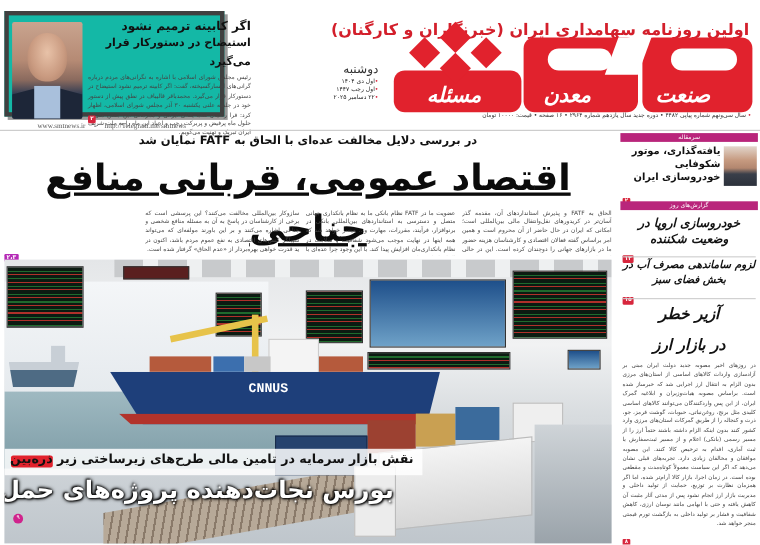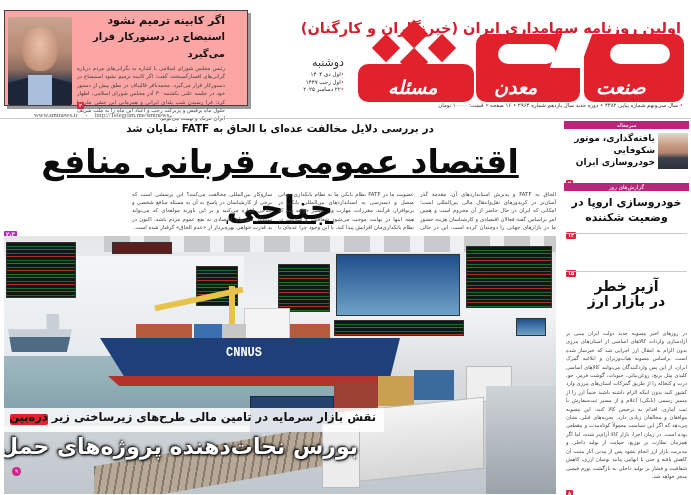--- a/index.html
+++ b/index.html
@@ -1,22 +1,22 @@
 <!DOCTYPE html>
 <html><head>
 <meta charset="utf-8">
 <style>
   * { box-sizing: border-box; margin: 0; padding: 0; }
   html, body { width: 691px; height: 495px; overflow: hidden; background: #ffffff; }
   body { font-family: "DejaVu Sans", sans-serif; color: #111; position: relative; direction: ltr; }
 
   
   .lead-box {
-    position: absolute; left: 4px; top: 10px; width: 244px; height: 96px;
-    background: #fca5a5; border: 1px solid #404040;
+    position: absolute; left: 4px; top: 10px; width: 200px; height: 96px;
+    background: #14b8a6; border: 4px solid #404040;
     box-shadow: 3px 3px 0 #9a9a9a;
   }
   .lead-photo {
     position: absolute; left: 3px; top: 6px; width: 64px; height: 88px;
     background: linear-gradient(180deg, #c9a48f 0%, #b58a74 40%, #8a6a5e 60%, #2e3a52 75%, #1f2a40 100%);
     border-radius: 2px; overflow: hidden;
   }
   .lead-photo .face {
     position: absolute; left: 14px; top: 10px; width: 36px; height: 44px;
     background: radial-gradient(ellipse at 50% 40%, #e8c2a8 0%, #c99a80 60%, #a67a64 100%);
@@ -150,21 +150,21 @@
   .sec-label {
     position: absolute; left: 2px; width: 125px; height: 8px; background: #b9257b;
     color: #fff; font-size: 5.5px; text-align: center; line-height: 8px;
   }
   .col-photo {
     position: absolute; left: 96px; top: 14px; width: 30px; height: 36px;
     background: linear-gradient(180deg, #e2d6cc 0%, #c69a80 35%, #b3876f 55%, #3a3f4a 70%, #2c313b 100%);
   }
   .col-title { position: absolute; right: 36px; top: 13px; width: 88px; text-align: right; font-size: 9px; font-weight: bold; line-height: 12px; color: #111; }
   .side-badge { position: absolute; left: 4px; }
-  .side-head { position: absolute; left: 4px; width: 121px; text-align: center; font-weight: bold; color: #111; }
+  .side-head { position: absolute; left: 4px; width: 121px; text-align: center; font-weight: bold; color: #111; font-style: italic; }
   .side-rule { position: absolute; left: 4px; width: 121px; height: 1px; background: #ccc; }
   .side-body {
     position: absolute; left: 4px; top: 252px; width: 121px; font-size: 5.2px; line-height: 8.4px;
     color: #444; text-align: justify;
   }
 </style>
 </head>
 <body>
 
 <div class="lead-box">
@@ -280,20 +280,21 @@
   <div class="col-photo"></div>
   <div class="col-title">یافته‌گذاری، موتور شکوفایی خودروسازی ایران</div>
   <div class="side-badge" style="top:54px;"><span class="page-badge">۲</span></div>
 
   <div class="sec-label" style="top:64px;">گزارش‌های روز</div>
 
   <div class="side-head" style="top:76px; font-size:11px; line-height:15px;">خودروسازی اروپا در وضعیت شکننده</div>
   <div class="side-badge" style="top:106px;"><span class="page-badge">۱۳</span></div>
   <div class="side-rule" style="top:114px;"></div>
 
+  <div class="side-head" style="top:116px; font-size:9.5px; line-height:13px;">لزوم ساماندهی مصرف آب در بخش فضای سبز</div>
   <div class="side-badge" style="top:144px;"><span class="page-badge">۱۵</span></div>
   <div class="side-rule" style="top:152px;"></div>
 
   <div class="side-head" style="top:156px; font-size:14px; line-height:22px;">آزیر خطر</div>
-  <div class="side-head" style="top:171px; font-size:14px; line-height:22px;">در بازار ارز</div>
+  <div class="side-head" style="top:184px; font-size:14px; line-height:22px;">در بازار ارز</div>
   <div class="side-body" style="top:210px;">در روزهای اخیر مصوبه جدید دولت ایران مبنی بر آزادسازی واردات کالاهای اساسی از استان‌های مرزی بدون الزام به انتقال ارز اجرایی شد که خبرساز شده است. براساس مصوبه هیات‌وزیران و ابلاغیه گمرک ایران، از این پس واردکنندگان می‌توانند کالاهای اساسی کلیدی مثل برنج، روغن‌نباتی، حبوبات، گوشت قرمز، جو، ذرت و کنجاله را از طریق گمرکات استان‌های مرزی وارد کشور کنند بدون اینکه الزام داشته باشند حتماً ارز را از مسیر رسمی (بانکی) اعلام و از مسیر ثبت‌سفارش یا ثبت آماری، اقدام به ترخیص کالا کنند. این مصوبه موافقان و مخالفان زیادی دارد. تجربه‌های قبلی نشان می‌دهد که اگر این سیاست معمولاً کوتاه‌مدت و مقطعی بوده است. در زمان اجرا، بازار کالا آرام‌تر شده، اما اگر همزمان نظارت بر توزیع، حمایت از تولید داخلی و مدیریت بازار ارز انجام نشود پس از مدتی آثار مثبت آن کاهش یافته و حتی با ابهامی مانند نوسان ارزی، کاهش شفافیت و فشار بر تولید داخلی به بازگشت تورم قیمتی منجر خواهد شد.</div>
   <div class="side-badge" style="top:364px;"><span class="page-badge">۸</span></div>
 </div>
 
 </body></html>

Your goal: The answer consists of the records repeated exactly, without any images.

Response area:
--- a/index.html
+++ b/index.html
@@ -1,22 +1,22 @@
 <!DOCTYPE html>
 <html><head>
 <meta charset="utf-8">
 <style>
   * { box-sizing: border-box; margin: 0; padding: 0; }
   html, body { width: 691px; height: 495px; overflow: hidden; background: #ffffff; }
   body { font-family: "DejaVu Sans", sans-serif; color: #111; position: relative; direction: ltr; }
 
   
   .lead-box {
-    position: absolute; left: 4px; top: 10px; width: 244px; height: 96px;
-    background: #fca5a5; border: 1px solid #404040;
+    position: absolute; left: 4px; top: 10px; width: 200px; height: 96px;
+    background: #14b8a6; border: 4px solid #404040;
     box-shadow: 3px 3px 0 #9a9a9a;
   }
   .lead-photo {
     position: absolute; left: 3px; top: 6px; width: 64px; height: 88px;
     background: linear-gradient(180deg, #c9a48f 0%, #b58a74 40%, #8a6a5e 60%, #2e3a52 75%, #1f2a40 100%);
     border-radius: 2px; overflow: hidden;
   }
   .lead-photo .face {
     position: absolute; left: 14px; top: 10px; width: 36px; height: 44px;
     background: radial-gradient(ellipse at 50% 40%, #e8c2a8 0%, #c99a80 60%, #a67a64 100%);
@@ -150,21 +150,21 @@
   .sec-label {
     position: absolute; left: 2px; width: 125px; height: 8px; background: #b9257b;
     color: #fff; font-size: 5.5px; text-align: center; line-height: 8px;
   }
   .col-photo {
     position: absolute; left: 96px; top: 14px; width: 30px; height: 36px;
     background: linear-gradient(180deg, #e2d6cc 0%, #c69a80 35%, #b3876f 55%, #3a3f4a 70%, #2c313b 100%);
   }
   .col-title { position: absolute; right: 36px; top: 13px; width: 88px; text-align: right; font-size: 9px; font-weight: bold; line-height: 12px; color: #111; }
   .side-badge { position: absolute; left: 4px; }
-  .side-head { position: absolute; left: 4px; width: 121px; text-align: center; font-weight: bold; color: #111; }
+  .side-head { position: absolute; left: 4px; width: 121px; text-align: center; font-weight: bold; color: #111; font-style: italic; }
   .side-rule { position: absolute; left: 4px; width: 121px; height: 1px; background: #ccc; }
   .side-body {
     position: absolute; left: 4px; top: 252px; width: 121px; font-size: 5.2px; line-height: 8.4px;
     color: #444; text-align: justify;
   }
 </style>
 </head>
 <body>
 
 <div class="lead-box">
@@ -280,20 +280,21 @@
   <div class="col-photo"></div>
   <div class="col-title">یافته‌گذاری، موتور شکوفایی خودروسازی ایران</div>
   <div class="side-badge" style="top:54px;"><span class="page-badge">۲</span></div>
 
   <div class="sec-label" style="top:64px;">گزارش‌های روز</div>
 
   <div class="side-head" style="top:76px; font-size:11px; line-height:15px;">خودروسازی اروپا در وضعیت شکننده</div>
   <div class="side-badge" style="top:106px;"><span class="page-badge">۱۳</span></div>
   <div class="side-rule" style="top:114px;"></div>
 
+  <div class="side-head" style="top:116px; font-size:9.5px; line-height:13px;">لزوم ساماندهی مصرف آب در بخش فضای سبز</div>
   <div class="side-badge" style="top:144px;"><span class="page-badge">۱۵</span></div>
   <div class="side-rule" style="top:152px;"></div>
 
   <div class="side-head" style="top:156px; font-size:14px; line-height:22px;">آزیر خطر</div>
-  <div class="side-head" style="top:171px; font-size:14px; line-height:22px;">در بازار ارز</div>
+  <div class="side-head" style="top:184px; font-size:14px; line-height:22px;">در بازار ارز</div>
   <div class="side-body" style="top:210px;">در روزهای اخیر مصوبه جدید دولت ایران مبنی بر آزادسازی واردات کالاهای اساسی از استان‌های مرزی بدون الزام به انتقال ارز اجرایی شد که خبرساز شده است. براساس مصوبه هیات‌وزیران و ابلاغیه گمرک ایران، از این پس واردکنندگان می‌توانند کالاهای اساسی کلیدی مثل برنج، روغن‌نباتی، حبوبات، گوشت قرمز، جو، ذرت و کنجاله را از طریق گمرکات استان‌های مرزی وارد کشور کنند بدون اینکه الزام داشته باشند حتماً ارز را از مسیر رسمی (بانکی) اعلام و از مسیر ثبت‌سفارش یا ثبت آماری، اقدام به ترخیص کالا کنند. این مصوبه موافقان و مخالفان زیادی دارد. تجربه‌های قبلی نشان می‌دهد که اگر این سیاست معمولاً کوتاه‌مدت و مقطعی بوده است. در زمان اجرا، بازار کالا آرام‌تر شده، اما اگر همزمان نظارت بر توزیع، حمایت از تولید داخلی و مدیریت بازار ارز انجام نشود پس از مدتی آثار مثبت آن کاهش یافته و حتی با ابهامی مانند نوسان ارزی، کاهش شفافیت و فشار بر تولید داخلی به بازگشت تورم قیمتی منجر خواهد شد.</div>
   <div class="side-badge" style="top:364px;"><span class="page-badge">۸</span></div>
 </div>
 
 </body></html>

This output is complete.